老後に向けた資金の準備

「老後の生活費を準備できるのだろうか…」と悩んでしまう方もいるかもしれません。それでも、資産の運用であれば退職後も継続して取り組むことができます。個人型確定拠出年金のiDeCoや少額投資非課税制度のNISA、つみたてNISAなどのように、節税対策にもなる資産運用の制度も登場しているので賢く利用しましょう。

iDeCoは年間上限額以内の掛け金が全額所得控除となり、利息や運用益も本来約20%の課税部分が非課税扱いとなります。また、資金を受け取る際、一時金として受け取る場合は「退職所得控除」、年金形式で受け取る場合は「公的年金等控除」が適用されるなど、税制面の優遇がメリットです。

NISAも同様に投資信託の運用益が非課税になる制度で、「一般」と「つみたて」のどちらかを選択します。資金使途は自由で、いつでも引き出し可能な制度です。年間一定枠内までが非課税対象となります。

・「一般NISA」…年間120万円限度×5年間(最大600万円まで)
・「つみたてNISA」…年間40万円限度×20年間(800万円まで)

また、勤務している方が退職する際には退職金が受け取れる場合があります。平均的な退職給付額が年々減少しているという面もあるため決して楽観はできませんが、退職金や社内預金等を老後資金に算入することは可能です。
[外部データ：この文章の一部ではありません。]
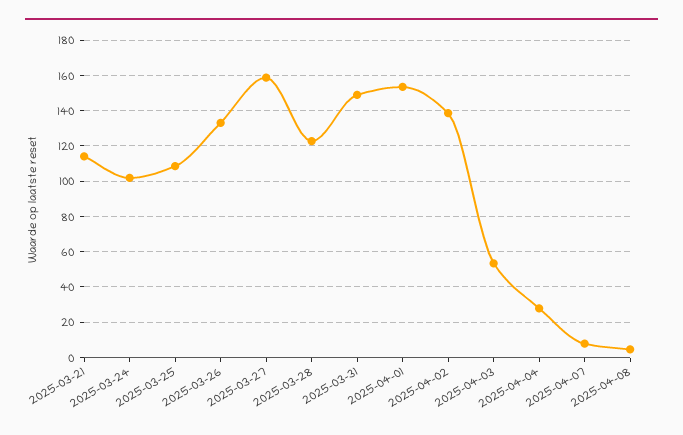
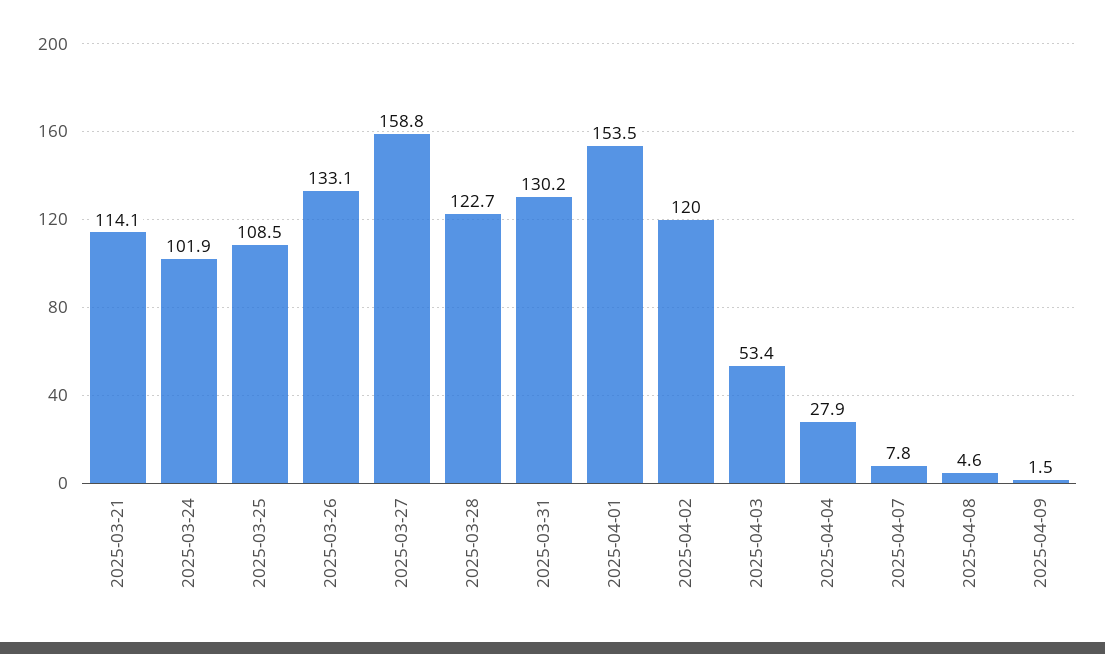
2025-03-31: 150 -> 130.2
2025-04-02: 140 -> 120
2025-04-09: none -> 1.5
退職金で住宅ローンを清算する予定がある場合は、できるだけローンの繰り上げ返済を行うなど、老後を見据えた行動を起こしておきましょう。

さいごに

数十年にわたる老後に備えていくには相応の時間をかけて準備していく必要があります。現在の資産やローン等の負債を見直したり、住居費等の大きな必要経費を想定して、老後に向けた計画も進めておきましょう。

生前に身辺を整えておくことも、十分、老後生活の準備になります。資金の面と暮らしやすさの両方を改善していくことで、安定した老後を目指していきましょう。

【ご参考】貯蓄とは

総務省の「家計調査報告」[貯蓄・負債編]によると、貯蓄とは、ゆうちょ銀行、郵便貯金・簡易生命保険管理機構(旧日本郵政公社)、銀行及びその他の金融機関(普通銀行等)への預貯金、生命保険及び積立型損害保険の掛金(加入してからの掛金の払込総額)並びに株式、債券、投資信託、金銭信託などの有価証券(株式及び投資信託については調査時点の時価、債券及び貸付信託・金銭信託については額面)といった金融機関への貯蓄と、社内預金、勤め先の共済組合などの金融機関外への貯蓄の合計をいいます。